───── Source material ─────

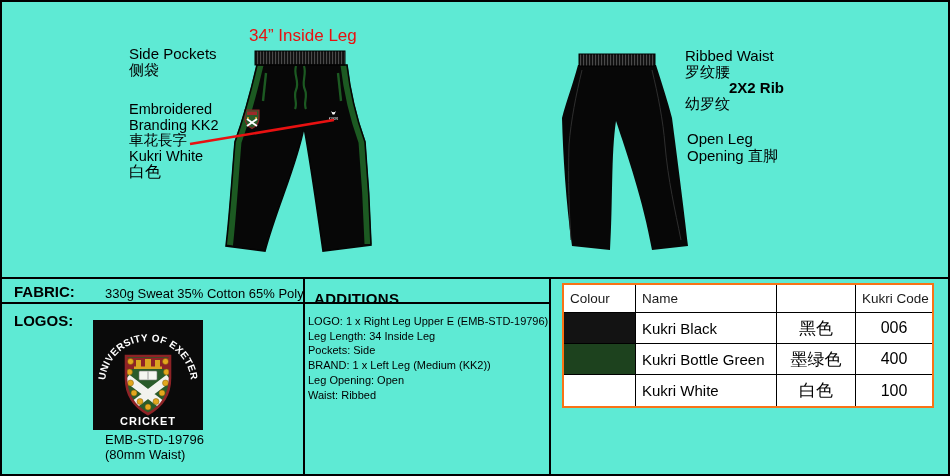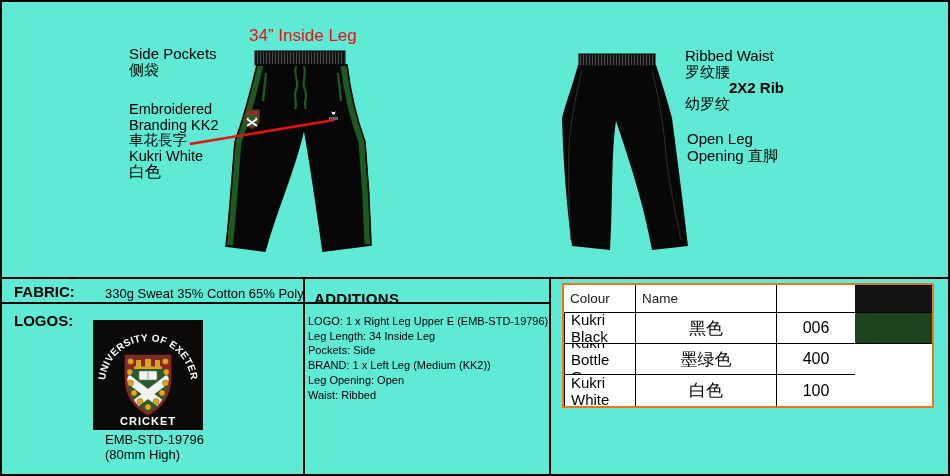--- a/index.html
+++ b/index.html
@@ -190,6 +190,7 @@
     <div class="ct-cell col0 row0 ct-head">Colour</div>
     <div class="ct-cell row0 ct-head">Name</div>
     <div class="ct-cell row0 ct-head"></div>
+    <div class="ct-cell row0 ct-head">Kukri Code</div>
 
     <div class="ct-cell col0 ct-swatch" style="background: rgb(19, 19, 19);"></div>
     <div class="ct-cell ct-name">Kukri Black</div>

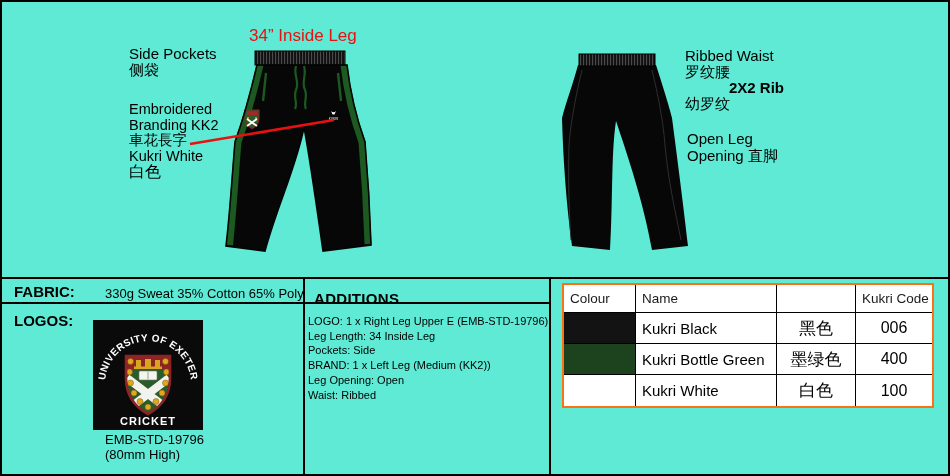--- a/index.html
+++ b/index.html
@@ -183,7 +183,7 @@
 
   <div class="abs logo-code">
     <div>EMB-STD-19796</div>
-    <div>(80mm High)</div>
+    <div>(80mm Waist)</div>
   </div>
 
   <div class="abs ctable">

─────

Exactly as they appear above, give the records again, without their pictures.

--- a/index.html
+++ b/index.html
@@ -190,6 +190,7 @@
     <div class="ct-cell col0 row0 ct-head">Colour</div>
     <div class="ct-cell row0 ct-head">Name</div>
     <div class="ct-cell row0 ct-head"></div>
+    <div class="ct-cell row0 ct-head">Kukri Code</div>
 
     <div class="ct-cell col0 ct-swatch" style="background: rgb(19, 19, 19);"></div>
     <div class="ct-cell ct-name">Kukri Black</div>

--- a/index.html
+++ b/index.html
@@ -183,7 +183,7 @@
 
   <div class="abs logo-code">
     <div>EMB-STD-19796</div>
-    <div>(80mm High)</div>
+    <div>(80mm Waist)</div>
   </div>
 
   <div class="abs ctable">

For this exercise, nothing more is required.